Monday, April 27, 2009

_Stumbling on Happiness_ by Daniel Gilbert

I was attending some lectures on happiness, a series for alumni and students at UT, and math professor Michael Starbird recommended this book, so I got a copy from the library.

The title of the book isn't very revealing. The book is much more about how our minds work than anything else. It's about cognitive illusions and fallacies and about how we construct the future in our minds.

It begins with a great little bit about how all psychologists have to write something, eventually, that starts with -- I'm quoting very loosely here -- 'the thing that makes human beings different is' and then answer that question. His answer is our ability to predict or imagine the future.

And then he goes on to explain all the ways we can get that wrong.

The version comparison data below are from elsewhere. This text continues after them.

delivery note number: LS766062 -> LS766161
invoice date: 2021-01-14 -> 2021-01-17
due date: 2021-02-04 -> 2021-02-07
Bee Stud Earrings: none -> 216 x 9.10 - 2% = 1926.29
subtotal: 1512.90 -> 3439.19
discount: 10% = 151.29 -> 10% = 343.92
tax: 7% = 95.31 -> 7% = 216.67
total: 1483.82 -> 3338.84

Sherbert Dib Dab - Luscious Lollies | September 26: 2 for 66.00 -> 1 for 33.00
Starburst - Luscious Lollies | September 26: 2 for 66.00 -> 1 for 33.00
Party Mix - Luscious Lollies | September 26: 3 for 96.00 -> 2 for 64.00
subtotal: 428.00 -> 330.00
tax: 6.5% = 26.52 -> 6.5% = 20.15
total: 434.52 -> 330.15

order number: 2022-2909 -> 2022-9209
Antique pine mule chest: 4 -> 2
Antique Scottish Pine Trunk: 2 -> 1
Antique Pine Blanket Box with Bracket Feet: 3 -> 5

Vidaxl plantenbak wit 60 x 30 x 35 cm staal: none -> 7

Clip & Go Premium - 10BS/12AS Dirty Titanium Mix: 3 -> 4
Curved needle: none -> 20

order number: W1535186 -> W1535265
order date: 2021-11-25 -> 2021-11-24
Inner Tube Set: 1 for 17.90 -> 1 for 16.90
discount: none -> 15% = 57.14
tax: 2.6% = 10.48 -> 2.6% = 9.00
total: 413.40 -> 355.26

The book is a fun read, full of great ideas; here are just two that I noted down:

  • We think and judge things in relative terms. This is not always good. For example, we'll drive across town to save $50 on a $100 stereo, but not on a $100,000 car. But you can't spend relative dollars; you can only SPEND absolute dollars, so this is a rational choice. Offer almost anyone that choice, though, and you'll get the same answer. But you in both cases you save $50, that's $50 in your bank, that you can spend on anything, and the effort to save it is the SAME.
  • The best way to predict something, it turns out, is to find someone who is experiencing it right now, and ask them. We reject this because we feel we are unique, but we are nowhere near as unique as we think, and our ability to imagine the future is hampered by several fallacies...enough so that picking a random person who is having an experience, someone who is of course different from us in many ways ...their results are a better predictor than our imagination. This is counterintuitive but convincingly explained in the book.